2. Race Specific Intensity Identify the power demands of your A race and train specifically for that race. If your training for a crit, incorporate crit specific training like sprints, anaerobic capacity intervals and motorpacing to name a few. If you are training for a time trial, threshold intervals are the name of the game. You can even design full gas threshold intervals specific to the projected winning time. For example if the expected winning time is 20 minutes, do 2 x 10 minutes on, as hard as you can go, with 5 minutes off in order to train specifically for that time trial.
3. Familiarity With the Race Course I like to call this 'course recon' and it is very important to know the race course you will be competing on. To know where a hard climb ends or where the finish line is crucial for athletes to implement tactics and strategy during the race. Furthermore by knowing how hard they have to go and when they’ll be able to stop or finish the effort helps athletes give a maximal racing winning and personal best effort.
Bottom to Top Morgul Bismark Race Course Specific VO2 Intervals
Pro Tip: Here in Colorado we have a road race that has 3 key climbs. We’ll have athletes combine # 2 and 3 into one workout by performing VO2 Max Intervals from the bottom to the top of the 3 climbs (which we know are 2-4 minutes in length) while they are riding the race course. It’s a 2 for 1 training workout because they get to know the course and are training specifically for it!
4. Group Rides Group rides are great for training especially if you can analyze the power output of the spirited sections and evaluate how specific the group ride is for preparing an athlete for an upcoming race. Even better is if the group ride uses some of the race course! In any case, group rides tend to round out an athletes’ training for the many scenarios that may play out on race day: breakaways, splits, crosswinds, counterattacks and sprints to name a few.
5. Training Races This is a chance for the athlete to test themselves and identify strengths and weakness to work on before the A race. It is also a chance to train specifically (# 2). For Time Trials, look for a mid-week time trial series or a B race weekend time trial. Monitor your average and normalized power outputs for these TT’s. For criterium preparation make sure you get at least one or two training crits under your belt not only for training (#2) but also for skills practice like cornering, accelerating and pack riding not to mention race strategy.
6. Openers This is the preparatory workout that follows a rest day and is performed the day before your race. An example opener workout is 4 x 45 seconds on, as hard as possible, 90 seconds off during a 1 hour ride. If possible, I recommend that the athlete incorporate the 2nd and 3rd element and perform the opener workout on the course or similar terrain. For hill climbs and time trials I like for the athlete to get specific (#2) and perform 2 x 3 min on 6 min off at their pre-discussed race pace wattage.

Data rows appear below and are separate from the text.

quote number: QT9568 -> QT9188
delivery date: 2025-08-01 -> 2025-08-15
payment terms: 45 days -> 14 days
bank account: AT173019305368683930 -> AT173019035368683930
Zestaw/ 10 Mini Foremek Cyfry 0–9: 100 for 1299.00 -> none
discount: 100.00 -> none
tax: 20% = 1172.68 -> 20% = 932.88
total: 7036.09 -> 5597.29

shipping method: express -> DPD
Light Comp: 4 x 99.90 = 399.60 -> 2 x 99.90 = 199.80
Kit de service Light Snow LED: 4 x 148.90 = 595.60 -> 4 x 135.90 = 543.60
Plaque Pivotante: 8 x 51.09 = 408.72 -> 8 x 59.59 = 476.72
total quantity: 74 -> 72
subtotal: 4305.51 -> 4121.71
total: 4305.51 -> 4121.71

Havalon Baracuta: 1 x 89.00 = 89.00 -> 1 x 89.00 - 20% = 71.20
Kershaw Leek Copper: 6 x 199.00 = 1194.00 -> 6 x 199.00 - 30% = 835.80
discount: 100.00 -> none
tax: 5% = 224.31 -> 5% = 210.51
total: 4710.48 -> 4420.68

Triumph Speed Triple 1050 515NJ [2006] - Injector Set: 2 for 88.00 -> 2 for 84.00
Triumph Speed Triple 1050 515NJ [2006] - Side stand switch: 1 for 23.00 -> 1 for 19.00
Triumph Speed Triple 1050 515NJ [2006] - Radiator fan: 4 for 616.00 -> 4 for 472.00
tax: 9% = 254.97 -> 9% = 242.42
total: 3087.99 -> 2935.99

Overall there are many many ways to incorporate these six training techniques into your training plan. While every athlete has to consider their individual needs and situation, almost universal is an off day on Monday followed by another rest day 2 days prior and openers the day before the race. What happens in-between is good quality coaching through careful planning, day to day monitoring and most importantly of all, communication between the athlete and coach.
Looking for a training plan to get you ready for your A race? Check out our race specific plans that use these six elements of "A" race preparation in an easy to follow format on TrainingPeaks. For $49, you'll get a mobile app, a FREE TrainingPeaks PREMIUM account, daily workout reminders plus an invitation to a private Facebook group for coaching support. Copyright © 2019 FasCat Coaching - all rights reserved.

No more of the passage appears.